Monthly | Pulse

MAR '14

An Update from the Perelman School of Medicine

Distinguished Graduate Award Winners Announced

On March 18 recipients of the 2014 Distinguished Graduate Award were selected. This year's winners are William A. Eaton, C'59, M'64, GRM'67 and Alan J. Wein, M'66, INT'70.

Come meet the 2014 winners at the Dean's Dinner Reception this Medical Alumni Weekend at 7:00, Friday, May 16, at the National Constitution Center.

The Distinguished Graduate Award honors highly accomplished alumni for their outstanding service to society and to the profession of medicine, and for their notable accomplishments in biomedical research, clinical practice, or medical education. Previous recipients include Nobel laureates Michael S. Brown, C'62, M'66, HON'86 and Stanley B. Prusiner, C'64, M'68, and former Surgeon General C. Everett Koop, GRM'47, HON'90.

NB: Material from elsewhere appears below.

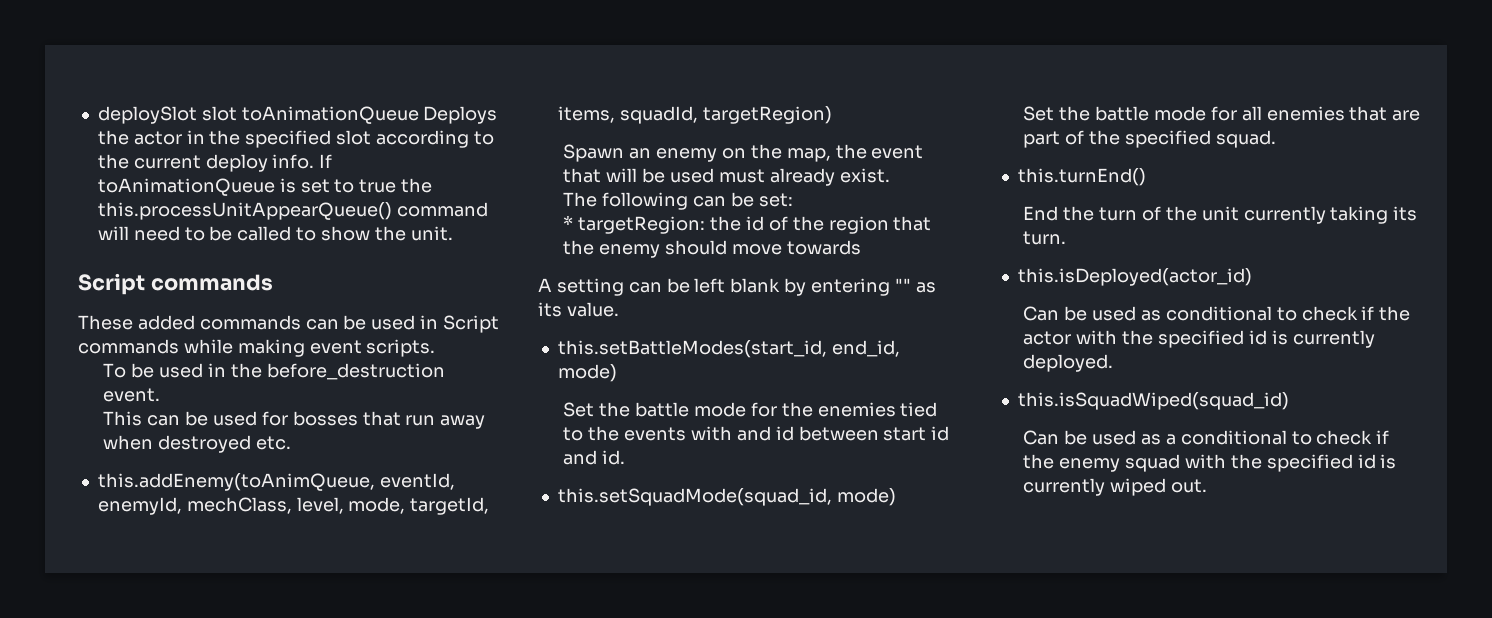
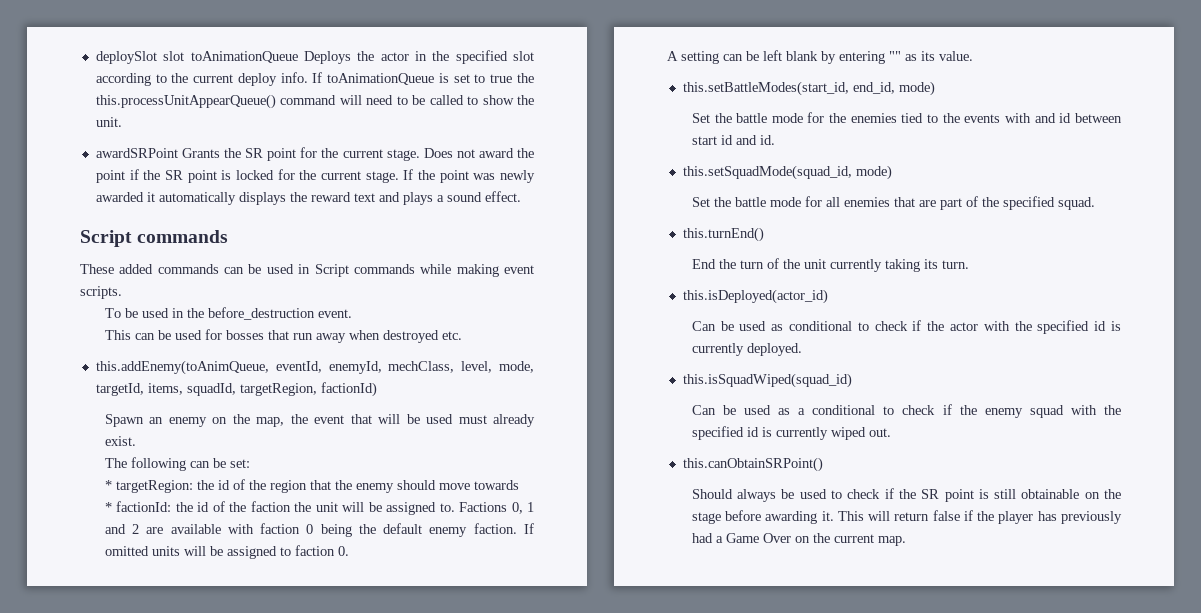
(453, 233) none -> [95,147,534,161] [95,169,535,183] [95,191,521,205] // awardSRPoint Grants the SR point for the current stage. Does not award the point if the SR point is locked for the current stage. If the point was newly awarded it automatically displays the reward text and plays a sound effect.
[702,106,832,124] targetRegion) -> [239,382,377,397] targetRegion, factionId)
(861, 247) none -> [104,501,534,515] [104,523,534,537] [104,545,349,559] // * factionId: the id of the faction the unit will be assigned to. Factions 0, 1 and 2 are available with faction 0 being the default enemy faction. If omitted units will be assigned to faction 0.
(1208, 486) none -> [682,457,823,472] [691,488,1121,502] [691,510,1122,524] [691,533,906,546] // this.canObtainSRPoint() // Should always be used to check if the SR point is still obtainable on the stage before awarding it. This will return false if the player has previously had a Game Over on the current map.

Congratulations to Drs. Eaton and Wein! A brief description of their recent accomplishments follows:

William A. Eaton, MD, PhD, is Chief of the Laboratory of Chemical Physics at the National Institute of Diabetes and Digestive and Kidney Diseases, and Chief of Biophysical Chemistry Section at NIH. He serves as a member of the American Academy of Arts and Sciences and the National Academy of Sciences. He has received numerous awards, including the Meritorious Service Medal of the United States Public Health Service.

Alan J. Wein, MD, PhD, is Founders Professor and Chief of the Division of Urology at the Perelman School of Medicine, and Chief of Urology and Director of the Urology Residency Program at the Hospital of the University of Pennsylvania. He is the editor-in-chief of Campbell-Walsh Urology, the textbook considered to be the gold standard in urology.

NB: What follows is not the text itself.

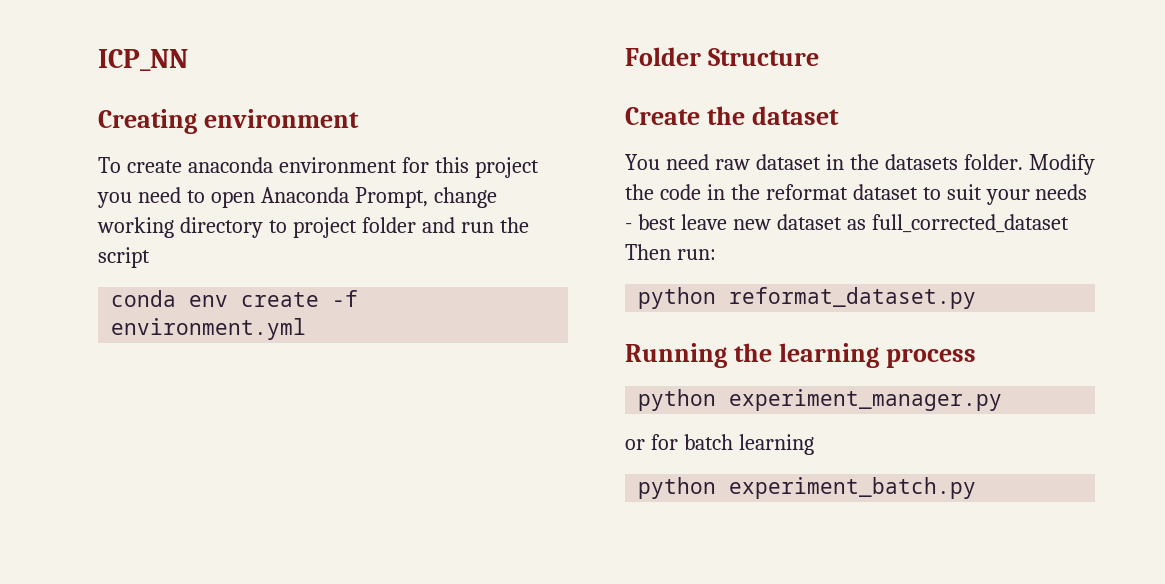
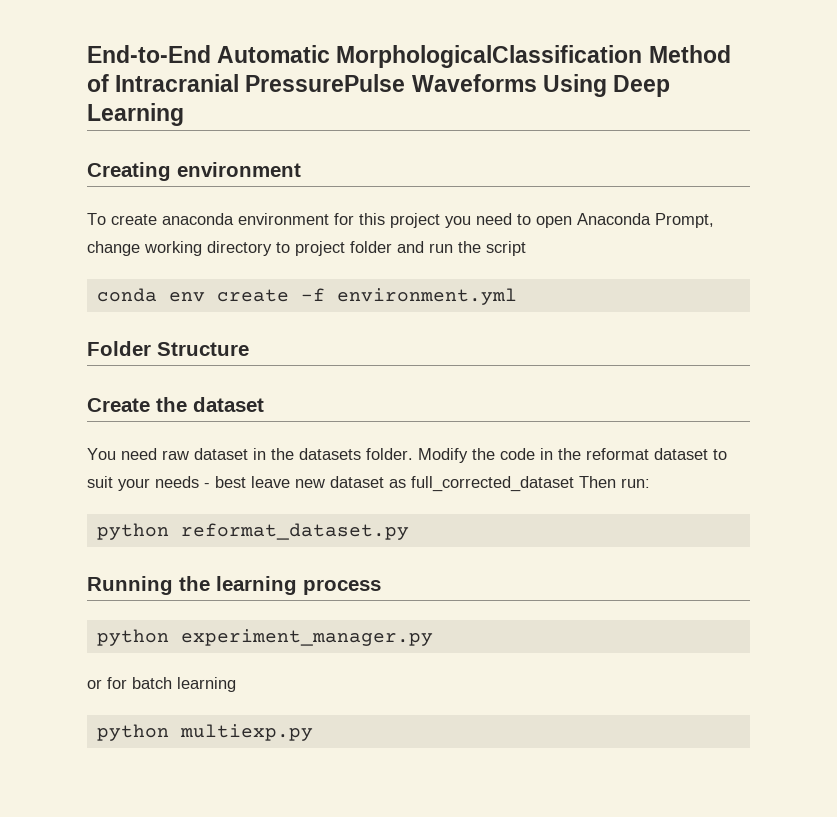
[98,49,188,71] ICP_NN -> [87,45,731,68] [87,74,671,97] [87,103,184,126] End-to-End Automatic MorphologicalClassification Method of Intracranial PressurePulse Waveforms Using Deep Learning
[729,477,977,499] experiment_batch.py -> [179,724,313,741] multiexp.py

Watch the Medical Alumni web site for more details of their contributions.

Match Day 2014

See All About It!

Blogger Karthik MuthuswamyMarch 21, 2014, marked a highly emotional day for 161 Perelman School of Medicine students and their families, friends, and professors. Read Karthik Muthuswamy's blog posts about the event and recall your days waiting to find out your residency match, and share this once-in-a-lifetime experience in video and photos!

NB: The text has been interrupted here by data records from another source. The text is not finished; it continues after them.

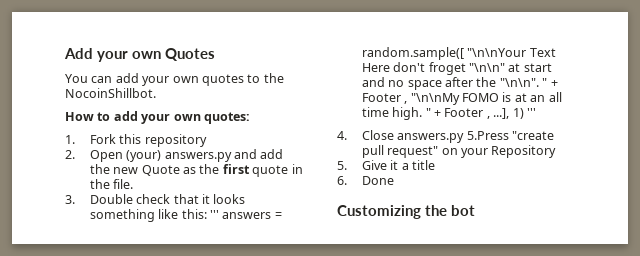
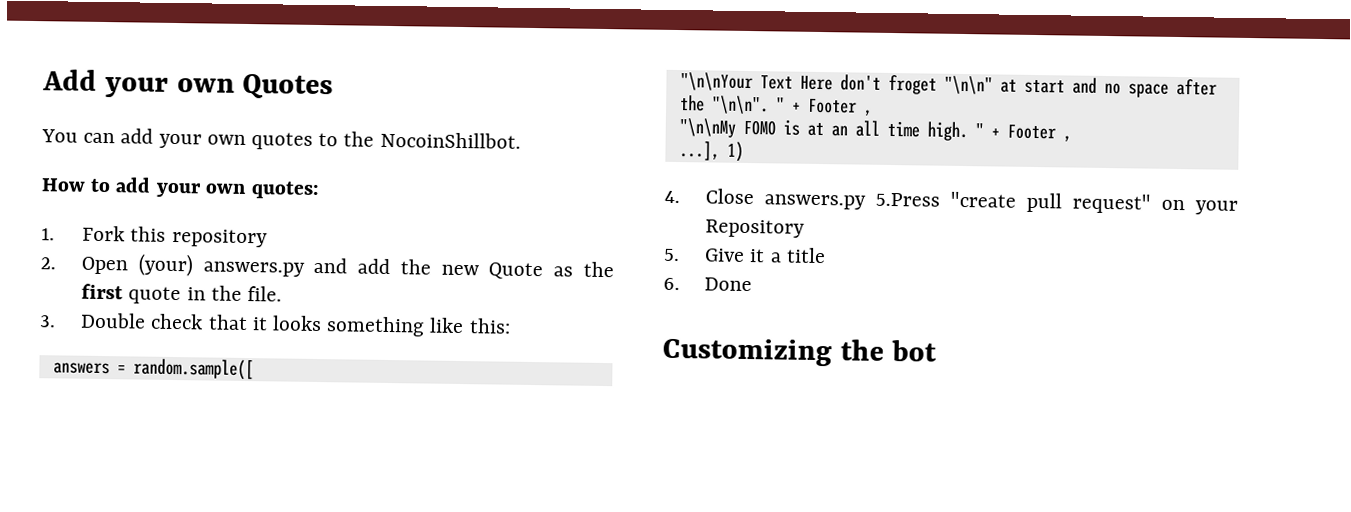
[210,210,220,219] ''' -> (511, 326) //
(464, 53) none -> (254, 369) //
(408, 102) none -> (873, 112) //
(490, 117) none -> (1072, 138) //
[526,108,536,117] ''' -> (744, 151) none

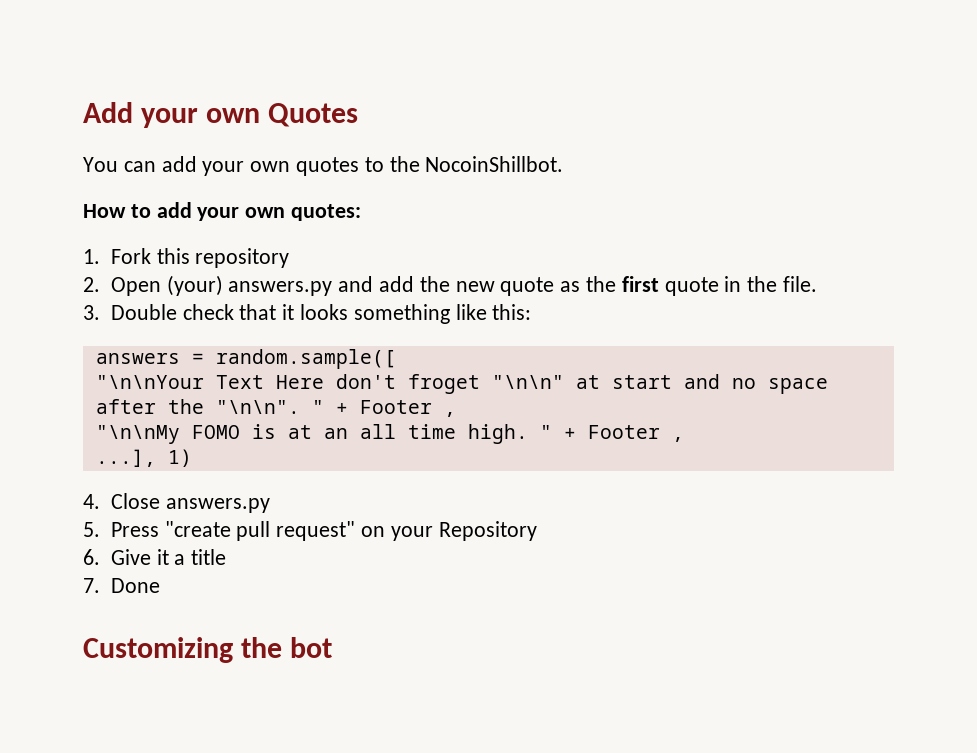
[488,262,544,280] Quote -> [500,277,555,296] quote
[875,192,941,207] 5.Press -> [83,522,159,537] // 5. Press
[663,248,680,262] 5. -> [83,549,100,565] 6.
[663,277,680,291] 6. -> [83,578,100,593] 7.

Perelman Students Have Stylus

The 2014 Edition is Hot Off the Press

Front Row Left to Right: Akosua Nti, Rose Li. Back Row Left to Right: Zachary Meisel, MD, MPH, MS, Peter Guyon, Lauren McCollum, Horace DeLisser, MDPerelman School students have earned their reputation for being driven, talented, and versatile. Since 2012, some students have added a dash of artistry to the medical school experience by creating the literary journal Stylus.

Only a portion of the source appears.